Goal, methods and issues
At its simplest, this study’s goal was to ascertain the significance of the Barton Glebe site for its users, with an associated issue being that of understanding the Arbory Trust as an Anglican initiative that established the site. We saw our task as descriptive and interpretative, with anthropological–sociological issues as well as theological considerations being of theoretical interest to us. The social scientific perspective was pursued through questionnaires and interviews held with numerous planners, managers and users of the site, as well as in visits to Barton Glebe and participation in its open-days.7 Some focus groups were held at Comberton, the village nearest the site. Though it had not be planned at the outset of this project, as we moved into the last of its 3-year period of study the idea arose of making a film in association with the project. After suitable funding had been secured, we recruited Sarah Thomas, also an anthropologist by background and now an ethnographic film maker. The outcome of her work was the film Earth to Earth: Natural Burial and the Church of England.8 This, in itself, then furnished further interview material that is included in this book.
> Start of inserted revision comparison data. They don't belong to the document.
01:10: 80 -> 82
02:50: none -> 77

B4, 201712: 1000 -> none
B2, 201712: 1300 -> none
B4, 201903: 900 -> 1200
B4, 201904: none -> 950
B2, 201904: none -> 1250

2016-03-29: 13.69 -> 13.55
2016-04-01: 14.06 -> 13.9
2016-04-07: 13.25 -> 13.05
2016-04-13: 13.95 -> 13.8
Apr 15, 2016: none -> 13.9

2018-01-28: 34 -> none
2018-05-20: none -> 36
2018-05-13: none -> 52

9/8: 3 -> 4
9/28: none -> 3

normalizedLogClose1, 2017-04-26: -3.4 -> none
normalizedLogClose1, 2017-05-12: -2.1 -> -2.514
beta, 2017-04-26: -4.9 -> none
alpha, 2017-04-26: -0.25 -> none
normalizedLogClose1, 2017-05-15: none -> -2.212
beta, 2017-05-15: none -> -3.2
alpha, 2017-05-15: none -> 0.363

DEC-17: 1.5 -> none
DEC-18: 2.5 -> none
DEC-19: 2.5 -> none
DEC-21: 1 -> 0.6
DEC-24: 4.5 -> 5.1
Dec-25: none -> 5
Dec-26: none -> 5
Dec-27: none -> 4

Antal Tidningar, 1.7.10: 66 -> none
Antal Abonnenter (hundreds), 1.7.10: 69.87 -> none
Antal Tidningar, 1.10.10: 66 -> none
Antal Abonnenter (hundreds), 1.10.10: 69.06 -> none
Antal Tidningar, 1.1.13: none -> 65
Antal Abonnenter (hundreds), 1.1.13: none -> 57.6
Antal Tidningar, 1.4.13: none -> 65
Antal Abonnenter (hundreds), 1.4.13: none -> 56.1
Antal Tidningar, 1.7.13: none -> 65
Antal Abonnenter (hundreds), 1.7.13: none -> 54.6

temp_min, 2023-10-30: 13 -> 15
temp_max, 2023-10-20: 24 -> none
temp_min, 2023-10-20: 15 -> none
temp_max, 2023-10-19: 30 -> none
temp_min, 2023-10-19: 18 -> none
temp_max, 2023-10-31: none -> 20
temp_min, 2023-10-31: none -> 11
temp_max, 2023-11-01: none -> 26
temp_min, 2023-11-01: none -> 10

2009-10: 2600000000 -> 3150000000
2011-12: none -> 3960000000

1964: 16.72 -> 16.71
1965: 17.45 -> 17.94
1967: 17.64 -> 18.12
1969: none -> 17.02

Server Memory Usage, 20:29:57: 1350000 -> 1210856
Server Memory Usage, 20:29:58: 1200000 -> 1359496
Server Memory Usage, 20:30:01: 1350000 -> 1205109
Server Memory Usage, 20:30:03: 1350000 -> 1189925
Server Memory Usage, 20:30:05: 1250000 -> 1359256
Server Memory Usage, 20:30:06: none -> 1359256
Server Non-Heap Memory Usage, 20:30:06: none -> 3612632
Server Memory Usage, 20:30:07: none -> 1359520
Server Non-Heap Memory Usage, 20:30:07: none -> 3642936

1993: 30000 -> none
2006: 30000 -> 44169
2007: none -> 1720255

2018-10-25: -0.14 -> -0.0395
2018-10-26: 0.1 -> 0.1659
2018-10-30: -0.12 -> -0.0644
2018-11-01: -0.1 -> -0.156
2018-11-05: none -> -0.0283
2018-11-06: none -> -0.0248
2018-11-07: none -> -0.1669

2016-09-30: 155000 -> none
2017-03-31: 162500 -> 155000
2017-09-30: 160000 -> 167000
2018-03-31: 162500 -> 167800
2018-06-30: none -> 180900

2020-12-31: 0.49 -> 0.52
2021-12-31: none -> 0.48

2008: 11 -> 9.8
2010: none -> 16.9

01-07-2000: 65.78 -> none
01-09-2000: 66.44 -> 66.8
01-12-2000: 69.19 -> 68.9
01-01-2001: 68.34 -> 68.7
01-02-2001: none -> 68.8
Numerous theological issues also emerged from all of these materials and events and we explore those in Chapter 5.
In dealing with these various materials it must be said that we are all too aware of the provisional nature of our analysis and interpretation. Such provisionality is basic in social research not only because of limitation in time and resources for extensive comparative study but also because of the difficult task of engaging with questions of ‘meaning’ in people’s lives, especially when they may only have arrived at some partial rationale within themselves over what is a novel social practice that still lacks the full weight of conventional significance. Here, more than is even necessary in ordinary social research, we have to be careful not to over-systematize ideas that may, in practice, exist only as clusters in people’s thoughts. So too when discussing ritual and symbolism and the way personal experiences and thoughts interplay with those of others, all framed by distinctive cultural conventions. Closely aligned with these thoughts and experiences is the very issue of identity in which the rational–emotional meanings of a life cohere in an embodied sense of self and of the worth of that self in society.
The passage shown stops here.